◆ Input for this task
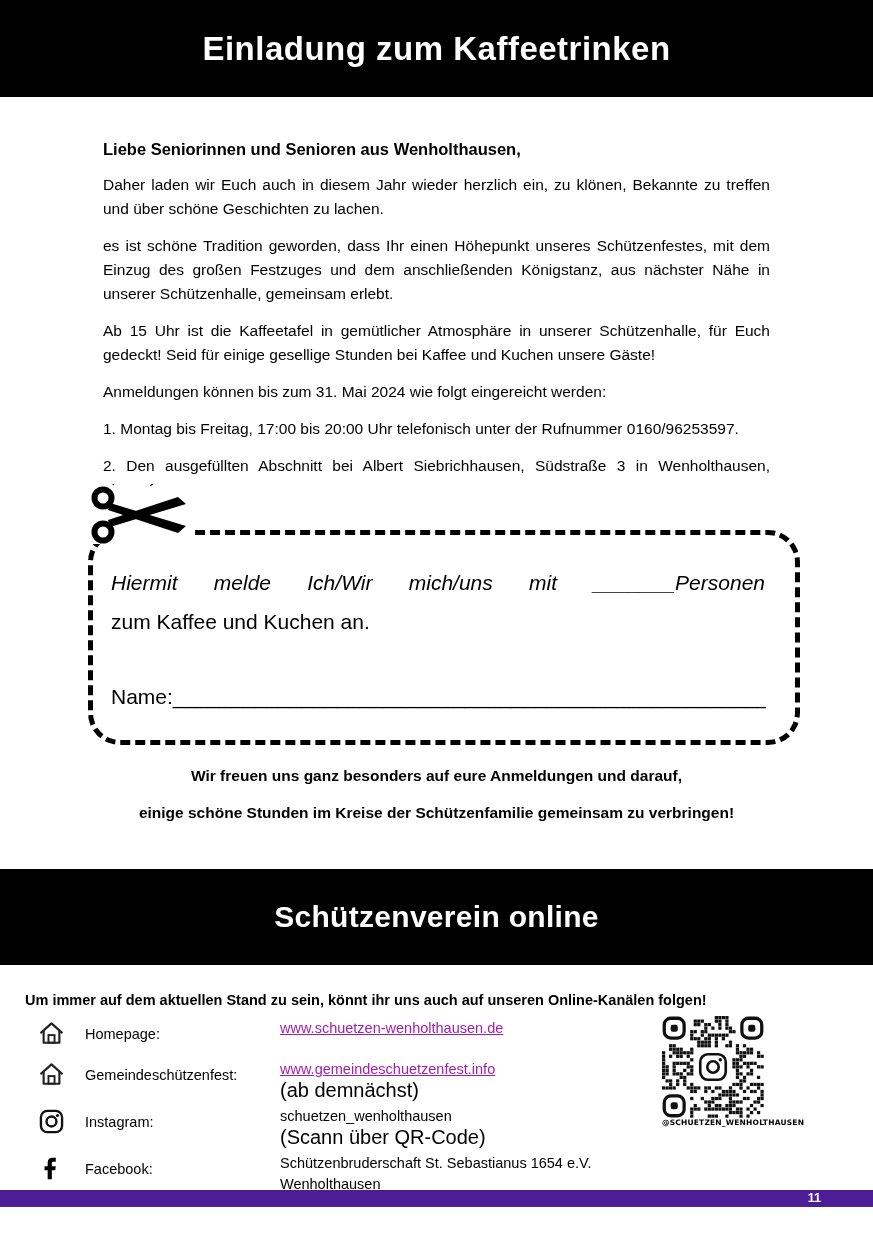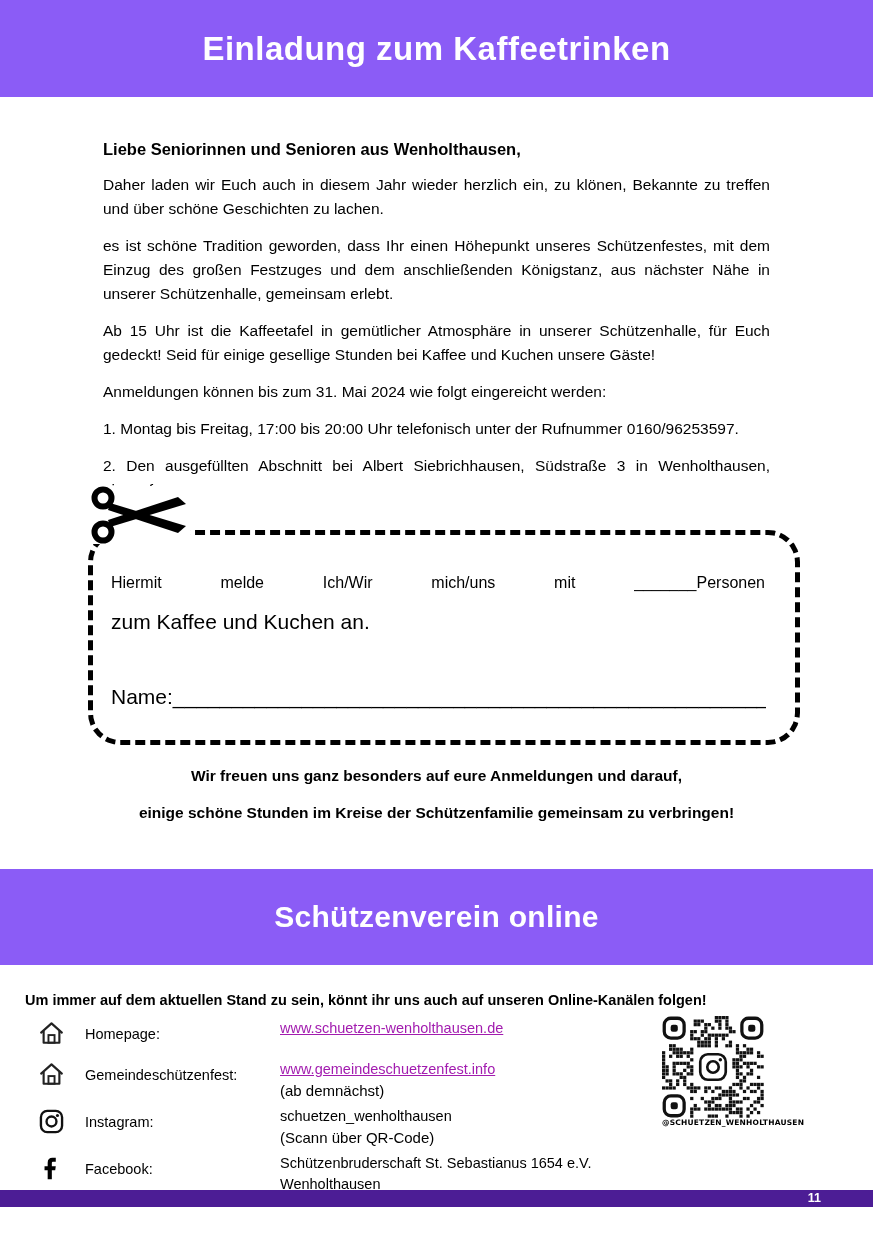--- a/index.html
+++ b/index.html
@@ -8,7 +8,7 @@
   .page { position:relative; width:873px; height:1235px; background:#fff; overflow:hidden; }
 
   
-  .banner { position:absolute; left:0; width:873px; background:#8b5cf6;
+  .banner { position:absolute; left:0; width:873px; background:#000000;
             display:flex; align-items:center; justify-content:center; }
   .banner1 { top:0; height:97px; }
   .banner2 { top:869px; height:96px; }

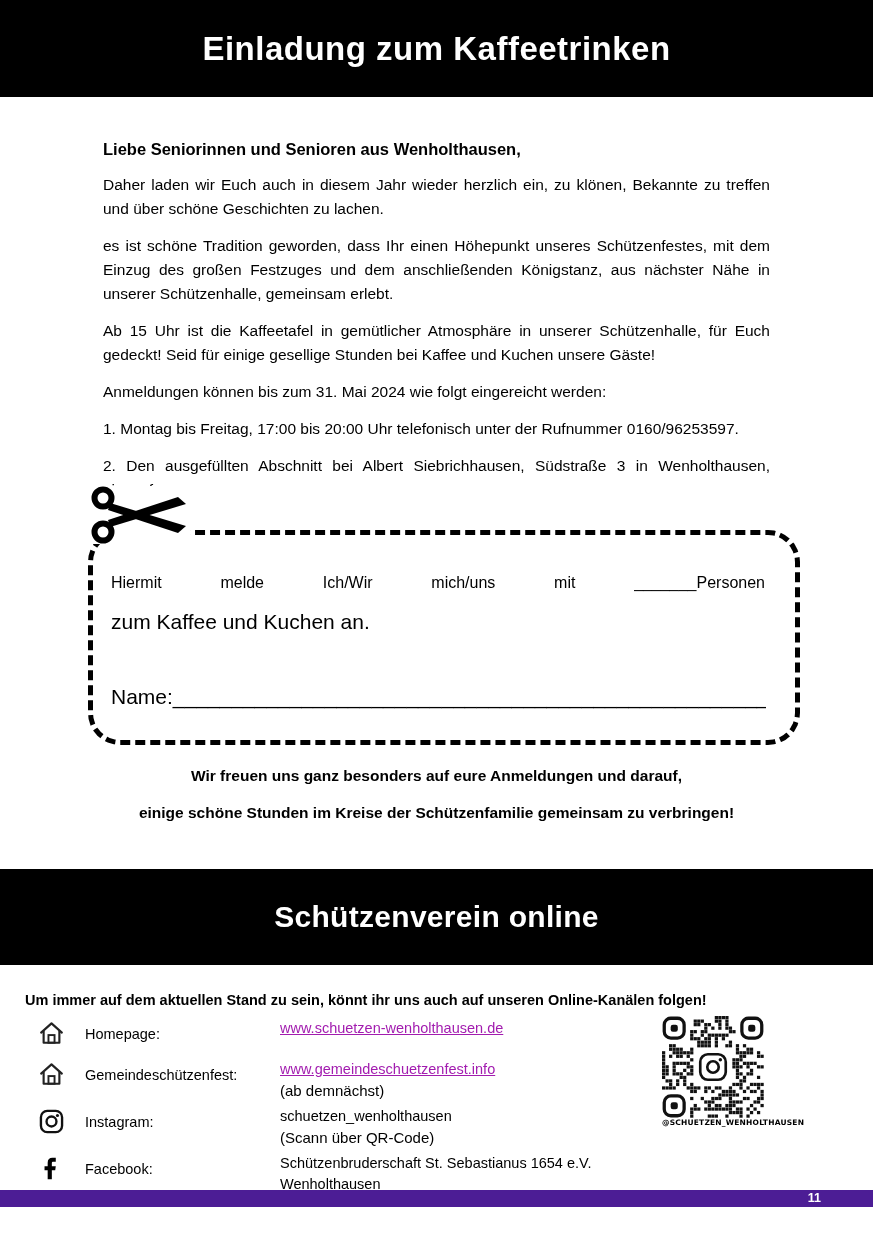--- a/index.html
+++ b/index.html
@@ -24,7 +24,7 @@
   .coupon-wrap { position:relative; margin:28px 0 0 -15px; width:712px; }
   .coupon { border:5px dashed #000; border-radius:32px; height:215px; padding:28px 30px 0 18px; }
   .scissors { position:absolute; left:2px; top:-44px; width:100px; height:58px; background:#fff; }
-  .coupon-line1 { font-size:16px; line-height:39px; text-align:justify; text-align-last:justify; }
+  .coupon-line1 { font-size:21px; line-height:39px; text-align:justify; text-align-last:justify;font-style:italic; }
   .coupon-line2 { font-size:21px; line-height:39px; }
   .name-row { margin-top:44px; font-size:21px; white-space:nowrap; overflow:hidden; width:655px; }
 

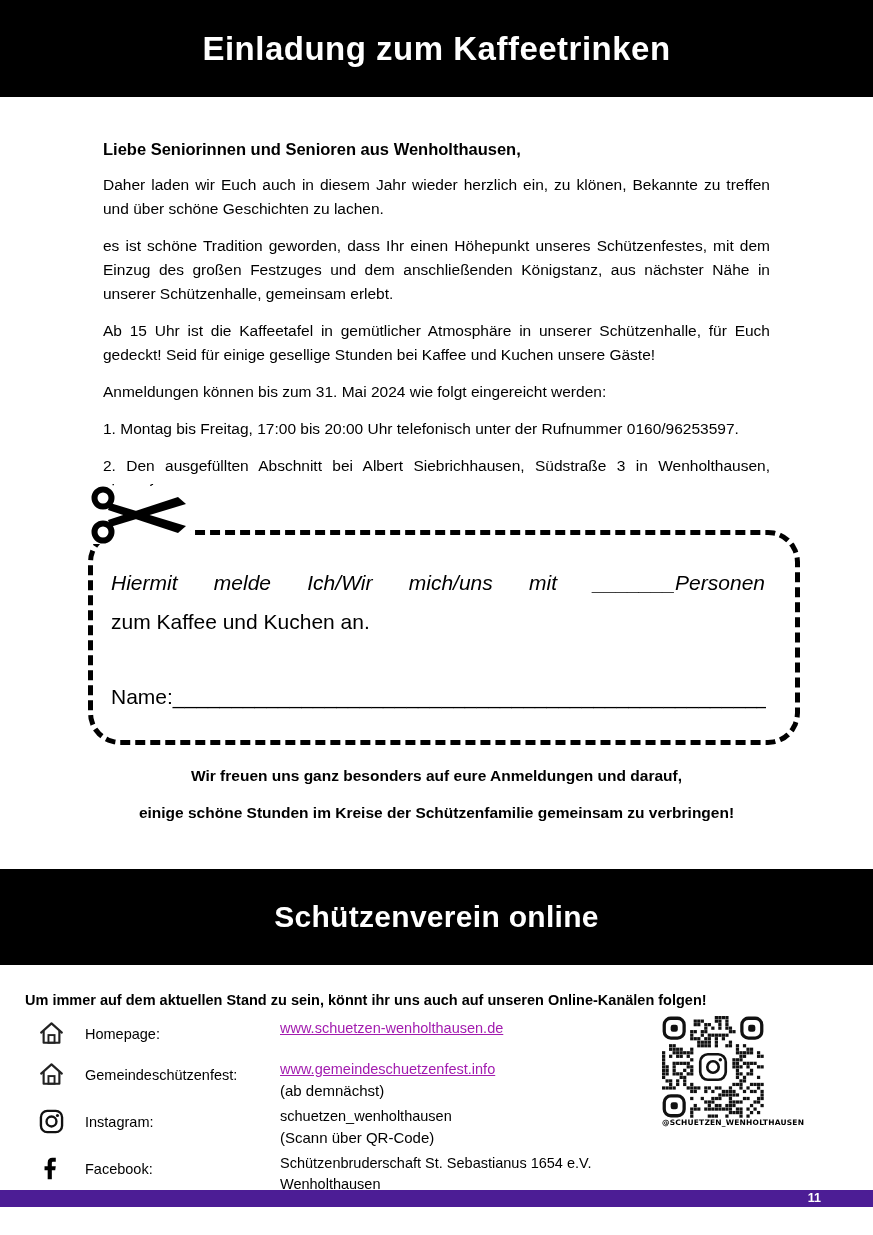--- a/index.html
+++ b/index.html
@@ -39,7 +39,7 @@
   .row-icon { padding-top:2px; }
   .row-icon svg { width:27px; height:27px; display:block; }
   .row-label, .row-value { font-size:14.5px; line-height:21px; padding-top:6px; }
-  .row-note { font-size:15px; line-height:21px; }
+  .row-note { font-size:20px; line-height:21px; }
   .link { text-decoration:underline; color:#a21caf; }
   .r1 { min-height:41px; } .r2 { min-height:47px; } .r3 { min-height:47px; } .r4 { min-height:30px; }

◆ Task
Begin at the first line of the data above and repeat each line exactly, stopping after the line containing "left:0; width:873px; background:#8b5cf6;". Omit the pictures.

◆ Task solution
--- a/index.html
+++ b/index.html
@@ -8,7 +8,7 @@
   .page { position:relative; width:873px; height:1235px; background:#fff; overflow:hidden; }
 
   
-  .banner { position:absolute; left:0; width:873px; background:#8b5cf6;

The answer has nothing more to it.